• _Records for the exercise_

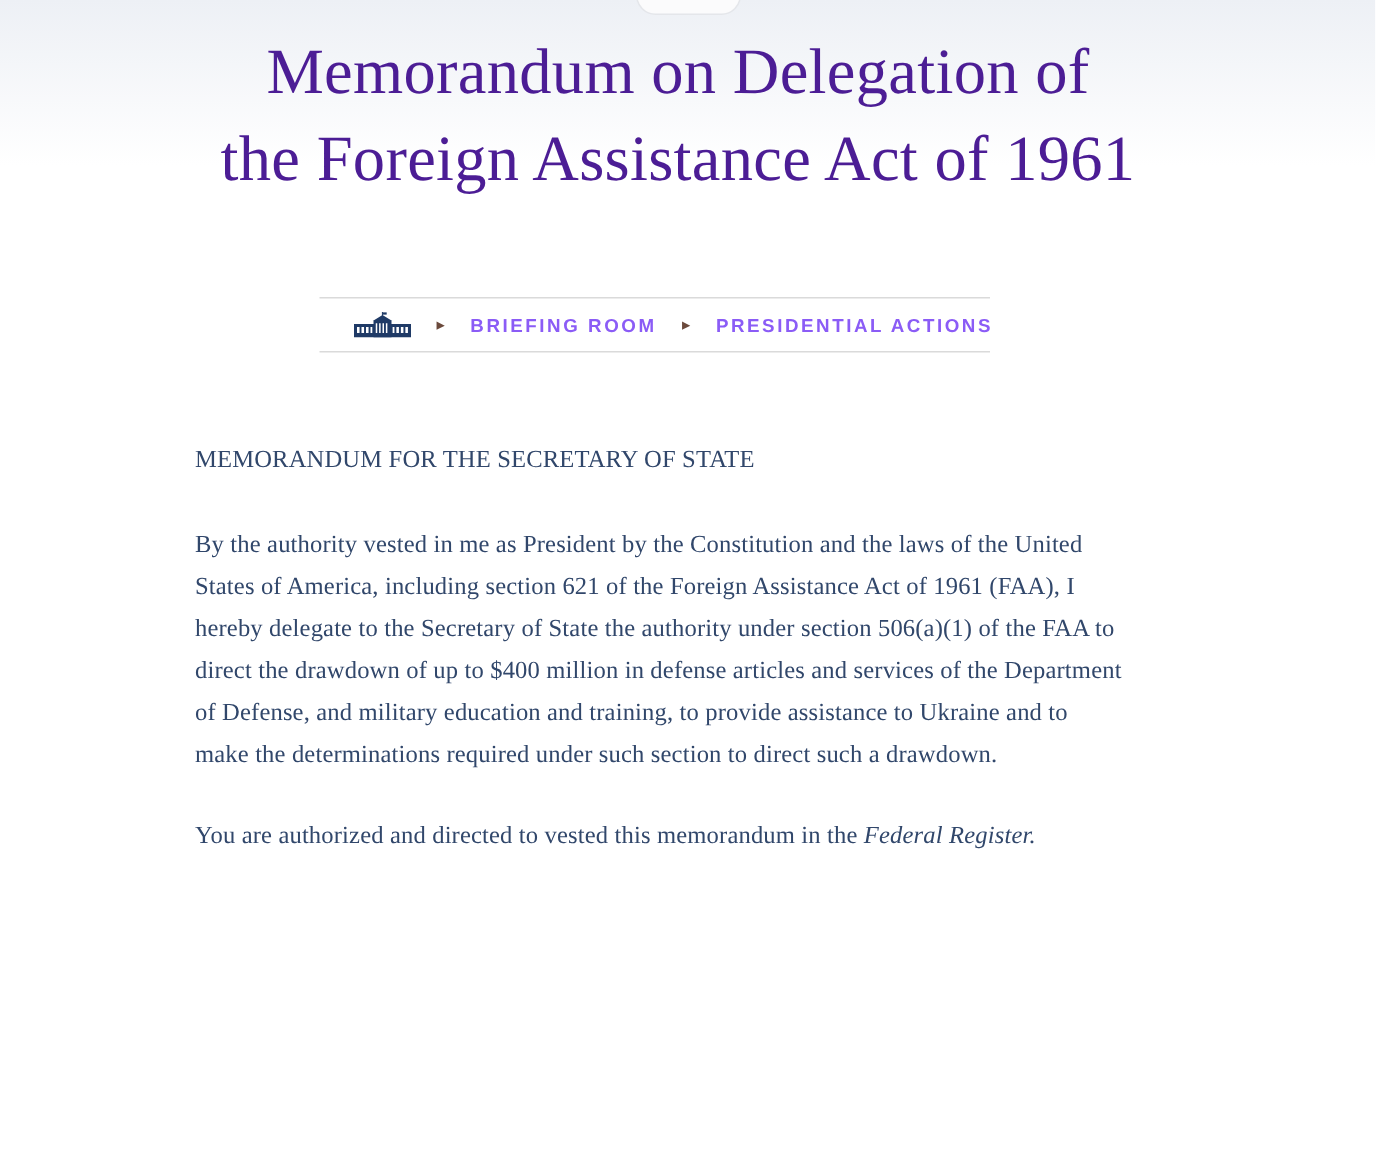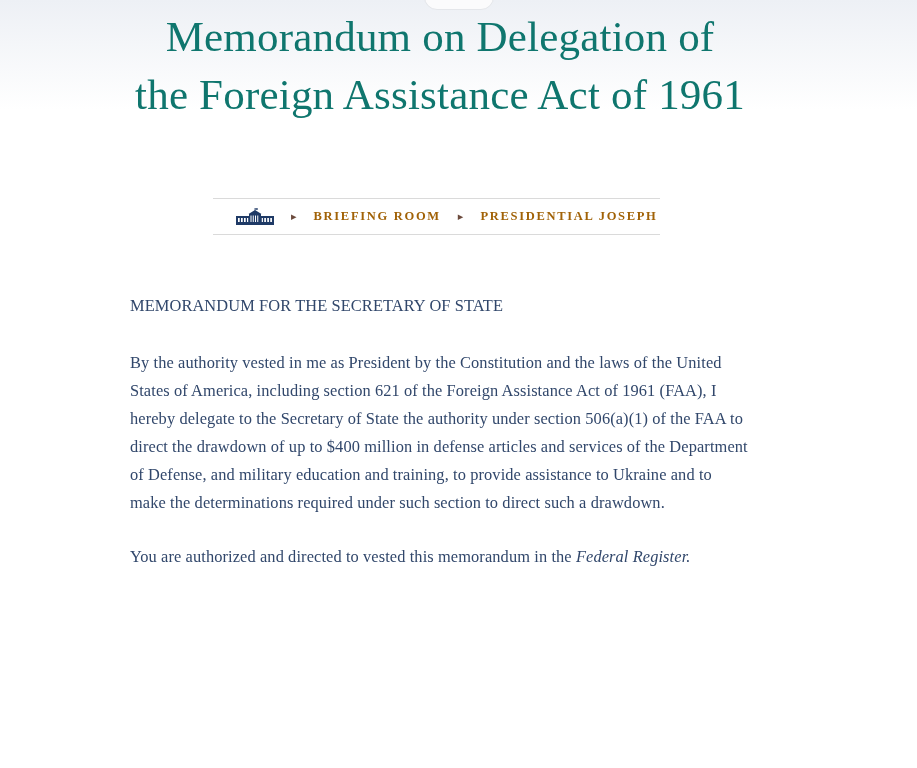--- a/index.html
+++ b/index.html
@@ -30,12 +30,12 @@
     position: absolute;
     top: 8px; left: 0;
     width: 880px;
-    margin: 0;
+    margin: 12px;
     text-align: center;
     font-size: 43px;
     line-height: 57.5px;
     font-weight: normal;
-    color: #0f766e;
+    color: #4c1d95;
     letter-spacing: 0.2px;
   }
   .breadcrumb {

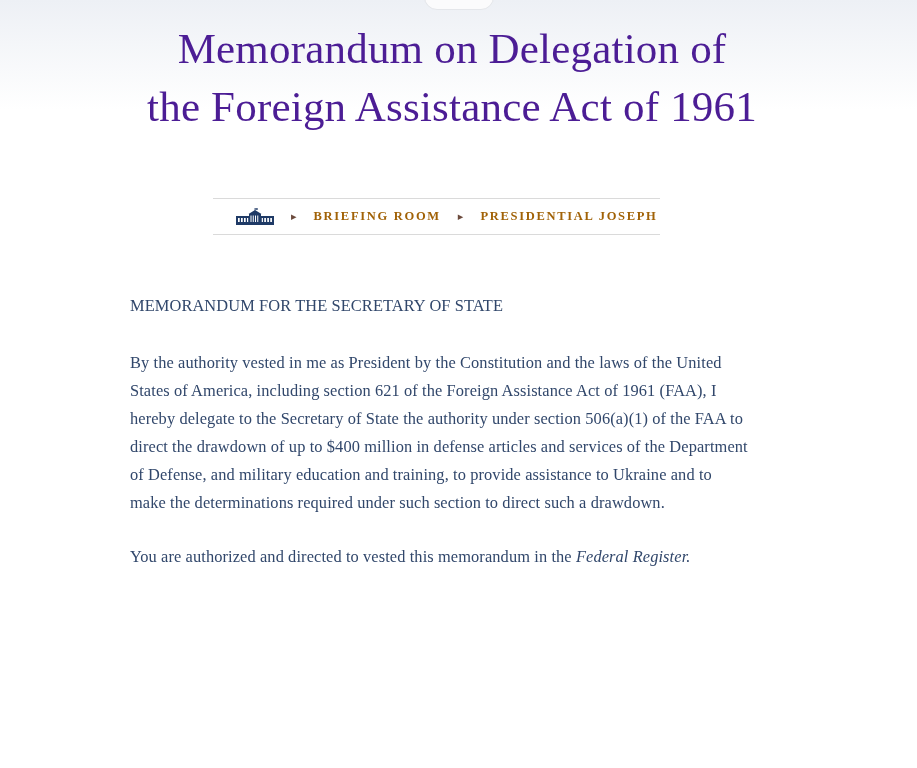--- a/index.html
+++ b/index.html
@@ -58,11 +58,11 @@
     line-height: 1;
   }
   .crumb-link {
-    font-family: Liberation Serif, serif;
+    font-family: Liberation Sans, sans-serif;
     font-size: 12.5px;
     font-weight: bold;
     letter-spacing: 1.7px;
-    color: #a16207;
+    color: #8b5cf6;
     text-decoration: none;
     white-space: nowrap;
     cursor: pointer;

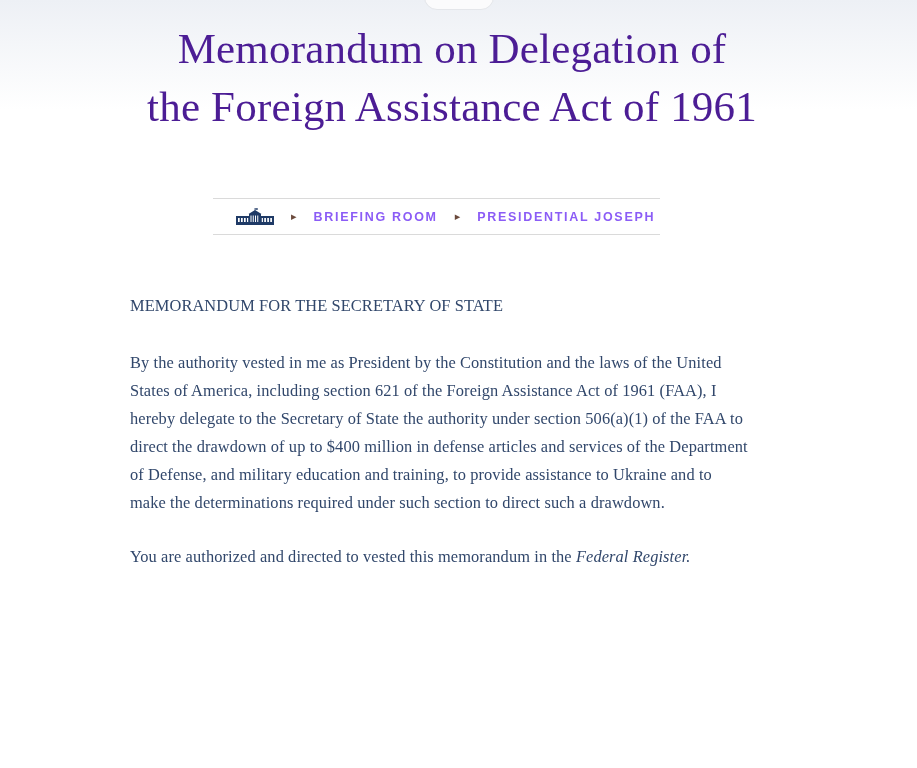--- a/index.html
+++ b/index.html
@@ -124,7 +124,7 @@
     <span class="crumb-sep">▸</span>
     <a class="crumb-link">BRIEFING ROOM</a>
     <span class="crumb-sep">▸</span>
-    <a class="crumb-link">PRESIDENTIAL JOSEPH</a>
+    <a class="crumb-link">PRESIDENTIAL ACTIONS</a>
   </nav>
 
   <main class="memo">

• _What is expected_
Give back all of the entries above exactly, with the pictures excluded.

• _Exercise answer_
--- a/index.html
+++ b/index.html
@@ -30,12 +30,12 @@
     position: absolute;
     top: 8px; left: 0;
     width: 880px;
-    margin: 0;
+    margin: 12px;
     text-align: center;
     font-size: 43px;
     line-height: 57.5px;
     font-weight: normal;
-    color: #0f766e;
+    color: #4c1d95;
     letter-spacing: 0.2px;
   }
   .breadcrumb {

--- a/index.html
+++ b/index.html
@@ -58,11 +58,11 @@
     line-height: 1;
   }
   .crumb-link {
-    font-family: Liberation Serif, serif;
+    font-family: Liberation Sans, sans-serif;
     font-size: 12.5px;
     font-weight: bold;
     letter-spacing: 1.7px;
-    color: #a16207;
+    color: #8b5cf6;
     text-decoration: none;
     white-space: nowrap;
     cursor: pointer;

--- a/index.html
+++ b/index.html
@@ -124,7 +124,7 @@
     <span class="crumb-sep">▸</span>
     <a class="crumb-link">BRIEFING ROOM</a>
     <span class="crumb-sep">▸</span>
-    <a class="crumb-link">PRESIDENTIAL JOSEPH</a>
+    <a class="crumb-link">PRESIDENTIAL ACTIONS</a>
   </nav>
 
   <main class="memo">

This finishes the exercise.